After trying to learn more this weekend about the folks involved in the Million Student March student group, I learned you can send a kid to college, but you can’t make him think.

The decision to learn more about these young people came to me early Saturday morning while putting together my latest weekly recap which included a mention of a now-famous video of Neil Cavuto’s recent Fox Business interview of Keely Mullen, a young female college student identified as the national organizer of the Million Student March. Based upon her interview performance, I concluded she could not have been “the brains” behind the student group and decided to find out who else is at the heart of the misguided movement.

I started by visiting the ICANN WHOIS website where one can find details about who is responsible for a domain name or an IP address. There, I typed in the domain name for the group’s website (which I will not share because that’s my prerogative as owner of this website). Next, I filled in a Captcha blank and clicked on the “LOOKUP” button. Milliseconds later, I was shocked to find the personal information (i.e., phone number, physical address and email address) of the person who had registered the domain (which I will not share for the same reason).

After grabbing a few screenshots of the personal information, I concluded that I had two options:

1) I could expose this person’s personal information for all the world — including individuals previously unaware of the ICANN WHOIS website as well as potentially-violent folks on the opposite side of the philosophical arena — to see; or

2) I could use the person’s phone number to contact him and advise him to purchase private registration immediately. Why? So that he might avoid being found by the aforementioned “potentially-violent folks” who might wish to do him harm because they disagree with his political philosophy.

MY DECISION

Perhaps, because I can’t shake my fatherly instincts (I’ve put one son through college while a second is in college and a third is in the pipeline), I chose Option #2. Before exercising that option, however, I decided to learn more about this person and found the following:

• This person is co-founder with Mullen of the student activism group; he has given interviews to numerous national media outlets; and he has written at least one pro-communism article for at least one socialist online publication;

• This person is a third-year student at a very expensive and well-known university in New England;

• This person is under 21 years of age; and

• In addition to being a co-founder with Mullen, this person teamed up with her to create both the group’s website and the group’s Facebook page (links to which I will not share) as tools to call students nationwide to action.

THE CALL

I dialed this young person’s phone number at 12:48 p.m.
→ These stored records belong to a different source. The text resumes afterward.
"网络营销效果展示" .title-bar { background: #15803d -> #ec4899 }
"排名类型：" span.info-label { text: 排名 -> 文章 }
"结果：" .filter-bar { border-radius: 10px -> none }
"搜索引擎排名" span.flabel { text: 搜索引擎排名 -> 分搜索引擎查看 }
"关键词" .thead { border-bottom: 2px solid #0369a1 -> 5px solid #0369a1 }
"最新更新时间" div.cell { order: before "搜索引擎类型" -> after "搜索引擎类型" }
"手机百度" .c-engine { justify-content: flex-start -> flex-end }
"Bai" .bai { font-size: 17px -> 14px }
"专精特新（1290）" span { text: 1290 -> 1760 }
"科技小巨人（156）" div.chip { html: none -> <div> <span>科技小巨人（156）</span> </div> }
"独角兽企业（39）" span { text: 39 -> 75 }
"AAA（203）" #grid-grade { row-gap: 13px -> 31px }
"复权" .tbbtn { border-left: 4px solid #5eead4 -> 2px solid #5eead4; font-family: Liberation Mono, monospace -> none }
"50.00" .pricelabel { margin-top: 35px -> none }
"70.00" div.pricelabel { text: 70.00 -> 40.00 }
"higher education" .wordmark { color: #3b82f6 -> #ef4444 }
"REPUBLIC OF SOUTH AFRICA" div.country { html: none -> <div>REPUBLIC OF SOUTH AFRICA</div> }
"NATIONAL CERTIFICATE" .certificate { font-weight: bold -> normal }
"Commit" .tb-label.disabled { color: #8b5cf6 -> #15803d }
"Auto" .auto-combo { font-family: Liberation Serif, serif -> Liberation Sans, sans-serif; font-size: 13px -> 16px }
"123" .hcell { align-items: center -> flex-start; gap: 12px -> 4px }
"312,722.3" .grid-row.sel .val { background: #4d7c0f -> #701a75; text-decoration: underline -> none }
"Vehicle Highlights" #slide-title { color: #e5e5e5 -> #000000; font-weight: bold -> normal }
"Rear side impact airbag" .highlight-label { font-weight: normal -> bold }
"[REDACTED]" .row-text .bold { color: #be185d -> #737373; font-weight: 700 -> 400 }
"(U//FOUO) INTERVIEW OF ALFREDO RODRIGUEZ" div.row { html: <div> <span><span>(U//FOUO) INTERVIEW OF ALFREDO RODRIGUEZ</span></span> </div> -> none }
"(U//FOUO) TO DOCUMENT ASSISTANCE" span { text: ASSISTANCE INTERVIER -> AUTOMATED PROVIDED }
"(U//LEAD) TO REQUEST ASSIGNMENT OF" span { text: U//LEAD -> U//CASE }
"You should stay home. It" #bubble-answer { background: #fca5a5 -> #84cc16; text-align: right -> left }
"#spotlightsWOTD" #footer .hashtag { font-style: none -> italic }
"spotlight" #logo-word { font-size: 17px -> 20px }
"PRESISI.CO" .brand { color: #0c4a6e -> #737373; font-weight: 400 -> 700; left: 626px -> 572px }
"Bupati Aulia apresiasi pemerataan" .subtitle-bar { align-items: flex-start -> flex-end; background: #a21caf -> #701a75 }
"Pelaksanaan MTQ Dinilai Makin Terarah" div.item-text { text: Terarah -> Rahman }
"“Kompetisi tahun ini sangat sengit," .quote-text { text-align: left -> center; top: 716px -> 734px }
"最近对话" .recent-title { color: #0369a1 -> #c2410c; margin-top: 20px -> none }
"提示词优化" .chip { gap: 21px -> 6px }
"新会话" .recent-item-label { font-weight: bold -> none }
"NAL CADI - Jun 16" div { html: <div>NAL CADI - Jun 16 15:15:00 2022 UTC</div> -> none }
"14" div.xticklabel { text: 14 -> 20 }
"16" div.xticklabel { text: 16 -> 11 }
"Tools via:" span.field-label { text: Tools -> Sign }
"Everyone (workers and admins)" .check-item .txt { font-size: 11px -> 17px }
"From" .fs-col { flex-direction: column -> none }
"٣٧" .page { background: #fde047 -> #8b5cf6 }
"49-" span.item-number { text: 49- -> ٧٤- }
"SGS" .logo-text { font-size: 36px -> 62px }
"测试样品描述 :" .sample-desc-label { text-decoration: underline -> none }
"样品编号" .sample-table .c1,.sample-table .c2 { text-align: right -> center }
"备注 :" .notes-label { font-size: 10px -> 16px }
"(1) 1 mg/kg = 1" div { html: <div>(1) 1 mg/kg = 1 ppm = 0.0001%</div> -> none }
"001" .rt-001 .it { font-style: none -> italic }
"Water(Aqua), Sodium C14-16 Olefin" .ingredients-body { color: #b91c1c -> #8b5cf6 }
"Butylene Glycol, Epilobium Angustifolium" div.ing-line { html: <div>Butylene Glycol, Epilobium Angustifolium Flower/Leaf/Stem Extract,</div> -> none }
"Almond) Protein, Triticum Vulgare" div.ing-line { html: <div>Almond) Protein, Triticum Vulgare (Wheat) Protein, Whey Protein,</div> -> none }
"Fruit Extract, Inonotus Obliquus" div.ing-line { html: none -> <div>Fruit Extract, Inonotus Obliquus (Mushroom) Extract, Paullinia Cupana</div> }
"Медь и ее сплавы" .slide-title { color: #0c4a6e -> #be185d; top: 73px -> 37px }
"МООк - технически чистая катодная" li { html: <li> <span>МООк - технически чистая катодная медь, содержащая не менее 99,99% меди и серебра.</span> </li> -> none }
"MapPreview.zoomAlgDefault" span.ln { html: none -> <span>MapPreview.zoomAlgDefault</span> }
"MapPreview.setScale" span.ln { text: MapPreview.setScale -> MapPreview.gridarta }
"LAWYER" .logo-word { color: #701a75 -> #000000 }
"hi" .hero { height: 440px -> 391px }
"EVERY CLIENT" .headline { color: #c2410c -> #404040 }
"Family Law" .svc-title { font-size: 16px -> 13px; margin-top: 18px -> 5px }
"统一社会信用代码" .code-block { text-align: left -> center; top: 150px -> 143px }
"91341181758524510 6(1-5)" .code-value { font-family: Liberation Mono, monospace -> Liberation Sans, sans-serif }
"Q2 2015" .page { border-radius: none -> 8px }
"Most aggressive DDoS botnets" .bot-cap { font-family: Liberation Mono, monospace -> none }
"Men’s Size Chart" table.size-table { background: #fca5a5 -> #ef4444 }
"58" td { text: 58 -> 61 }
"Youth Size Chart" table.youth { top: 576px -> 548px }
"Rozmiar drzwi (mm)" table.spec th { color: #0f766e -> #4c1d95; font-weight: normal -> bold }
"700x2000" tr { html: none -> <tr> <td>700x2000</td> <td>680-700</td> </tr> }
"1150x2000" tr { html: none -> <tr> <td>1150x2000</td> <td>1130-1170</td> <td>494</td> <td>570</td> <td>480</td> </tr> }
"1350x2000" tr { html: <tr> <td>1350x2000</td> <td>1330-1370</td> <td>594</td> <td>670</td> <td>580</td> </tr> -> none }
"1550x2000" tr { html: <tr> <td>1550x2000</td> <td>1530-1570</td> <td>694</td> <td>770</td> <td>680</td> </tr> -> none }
Central Saturday afternoon, careful to block my own phone number from appearing in his Caller ID. After all, I didn’t know whether or not he was a genuine nut job or simply a misguided college student. After a technical glitch surfaced during the first attempt, he answered the second time I called and our brief conversation began.

I told him I was an investigative reporter who, while insisting on remaining anonymous, had something important to share with him. Having gotten his attention, I continued by telling him I wholeheartedly disagree with the philosophy embodied in the Million Student March, but felt obligated to offer some advice that might prevent him from enduring bodily harm.

My advice came out something like this: “You need to obtain private registration for your domain so that your personal information is not be visible on the ICANN WHOIS website for anyone, including those who might wish to do you harm, to find.”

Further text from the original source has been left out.